2. Consume More Vegetables: Instead of thinking about foods you cannot eat, you must focus on what you can eat. Vegetables have carbs and the much-required fiber that can both satiate your hunger and keep you full for long. You can have these vegetables: carrots, leafy greens, tomatoes, zucchini, cucumber, celery, garlic, mushrooms, beets, onions, beans, snap peas, lentils, peas, and chickpeas. These vegetables might leave you satisfied. While you must keep a check on fruits, starchy vegetables (pumpkin, potatoes, corn, squash, and parsnip) and low-fat dairy, try to restrict them to moderate amounts.

3. Go for Healthier Snacks: Ideally, for diabetics and prediabetics, snacks must be a perfect combination of lean protein and fiber. An apple with a bit of low-fat cheese, one-fourth cup of hummus with carrots, peanut butter smeared onto a 100% whole-grain bread are few snacks you can munch on. Protein and fiber can slow down the process of carb digestion and absorption, thereby preventing any sudden rise in blood sugar levels. If you are type-2 diabetic or a prediabetic, it is less likely that you experience sudden rise and fall of blood sugar but keeping a healthy snack handy is a great idea.
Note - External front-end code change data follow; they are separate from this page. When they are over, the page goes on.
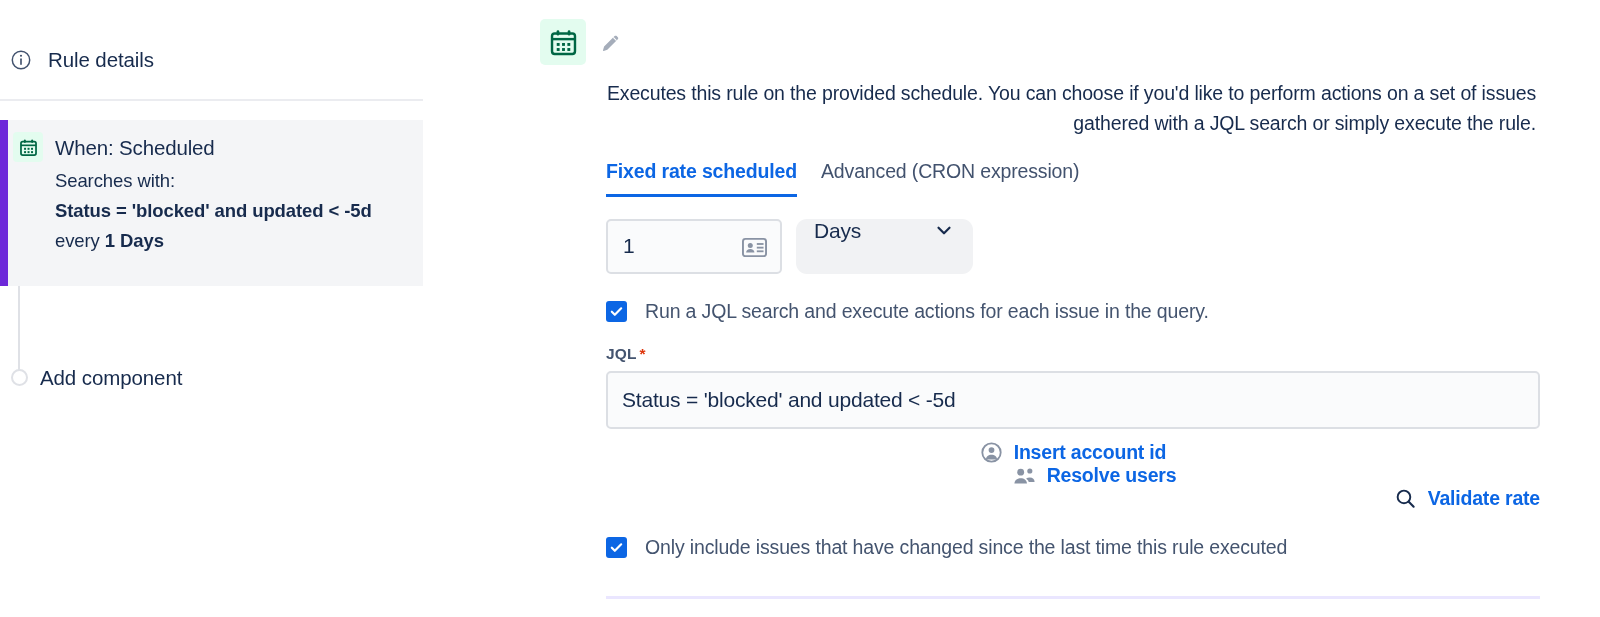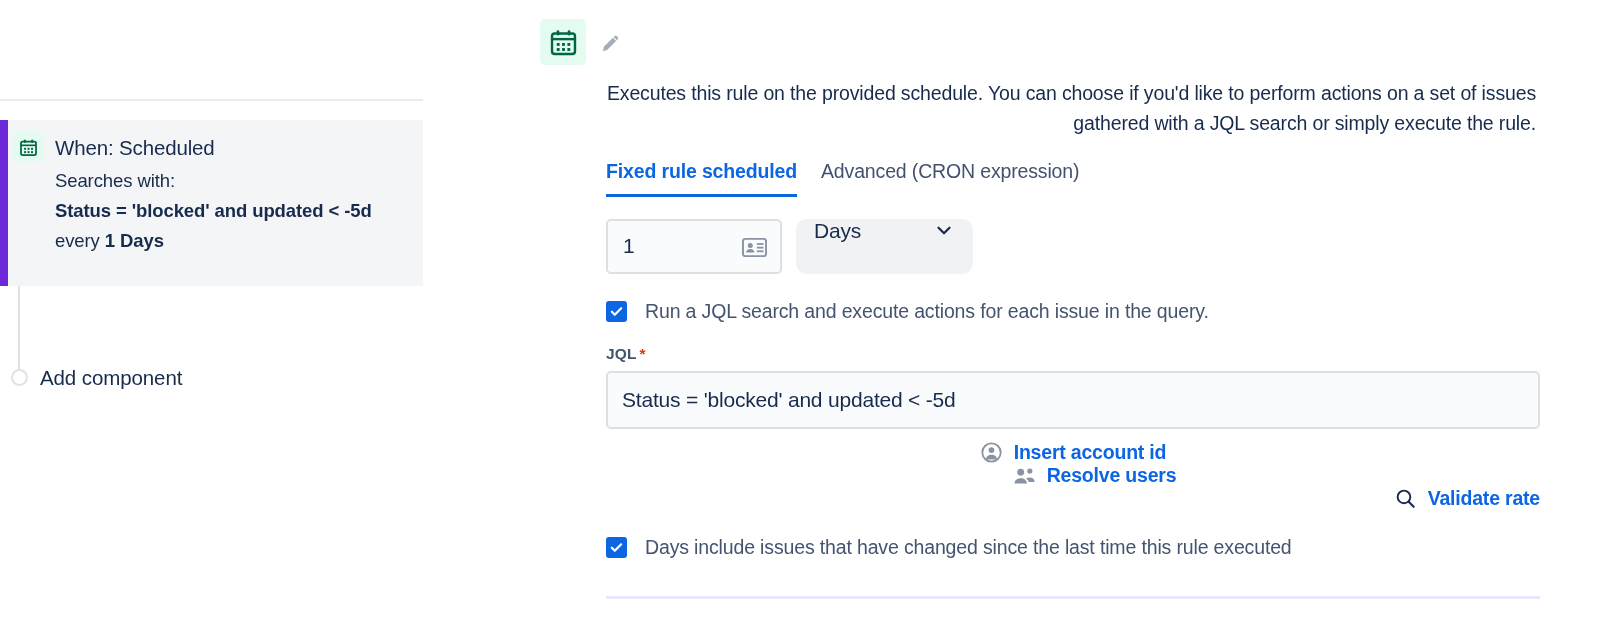"Rule details" div.rule-details-row { html: none -> <div> <span> <svg> <circle></circle> <circle></circle> <rect></rect> </svg> </span> <span>Rule details</span> </div> }
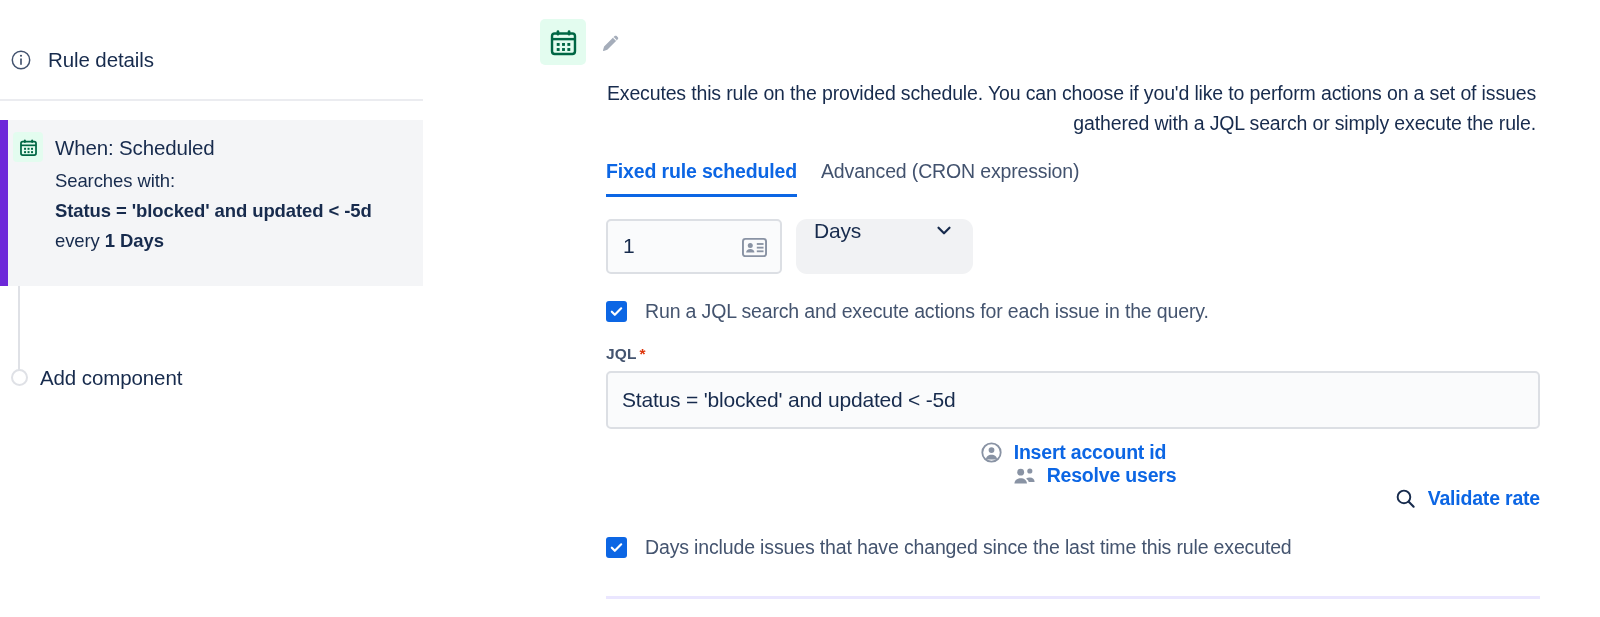"Fixed rule scheduled" div.tab { text: rule -> rate }
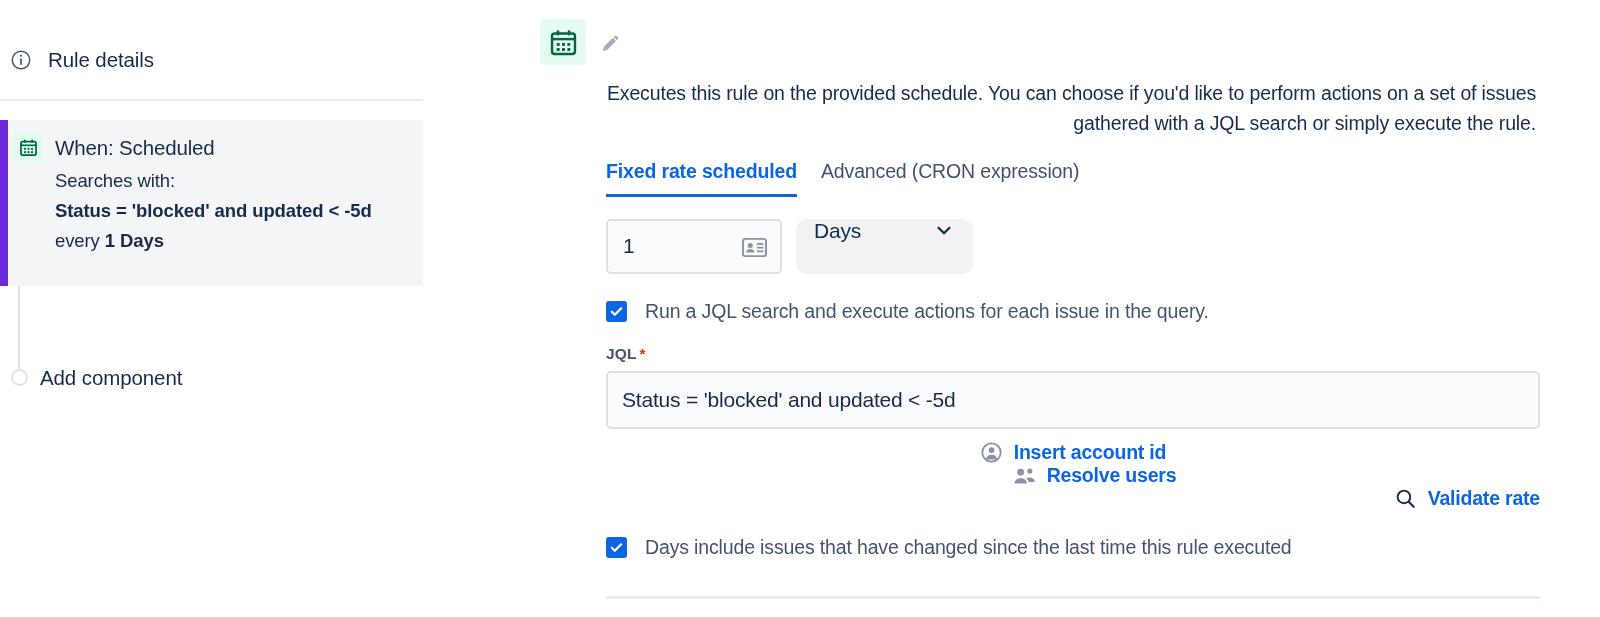"Days include issues that have" span.cb-label { text: Days -> Only }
This can help you in unexpected highs or lows of blood sugar.

4. Include Lean Protein in Your Every Meal: There are two classifications of proteins: plant-based proteins (nuts, tofu, pulses, and seeds) and animal-based proteins (chicken, fish, turkey, and lean cuts of beef). Type-2 diabetes is linked with several cardiovascular diseases and hence cutting down fried foods, red meat and dairy-based foods can reduce your risk of having heart diseases and also can help in weight loss. This will also ensure that you have a limited sodium intake because it is linked with development of various health conditions.

5. Give up on Sugary Beverages: Sugary beverages might be tempting and taste even better, but they are the sneakiest source of carbohydrates. Freshly squeezed juices, sodas, sweetened teas and coffee, and various drink mixers are super-packed with sugar and calories. They are very easily absorbed and digested and can elevate your blood sugar within fifteen minutes of their consumption. If you are a prediabetic or a diabetic, you must cut these as much as possible. You see sugar is not your best friend now and cutting back on it can help you lose weight, control blood sugar, and reduce the risk of cardiovascular diseases.

The key to a successful blood sugar management is consuming whole foods over processed ones, having smaller and frequent portions, limiting sugar intake and cutting down fat and sodium.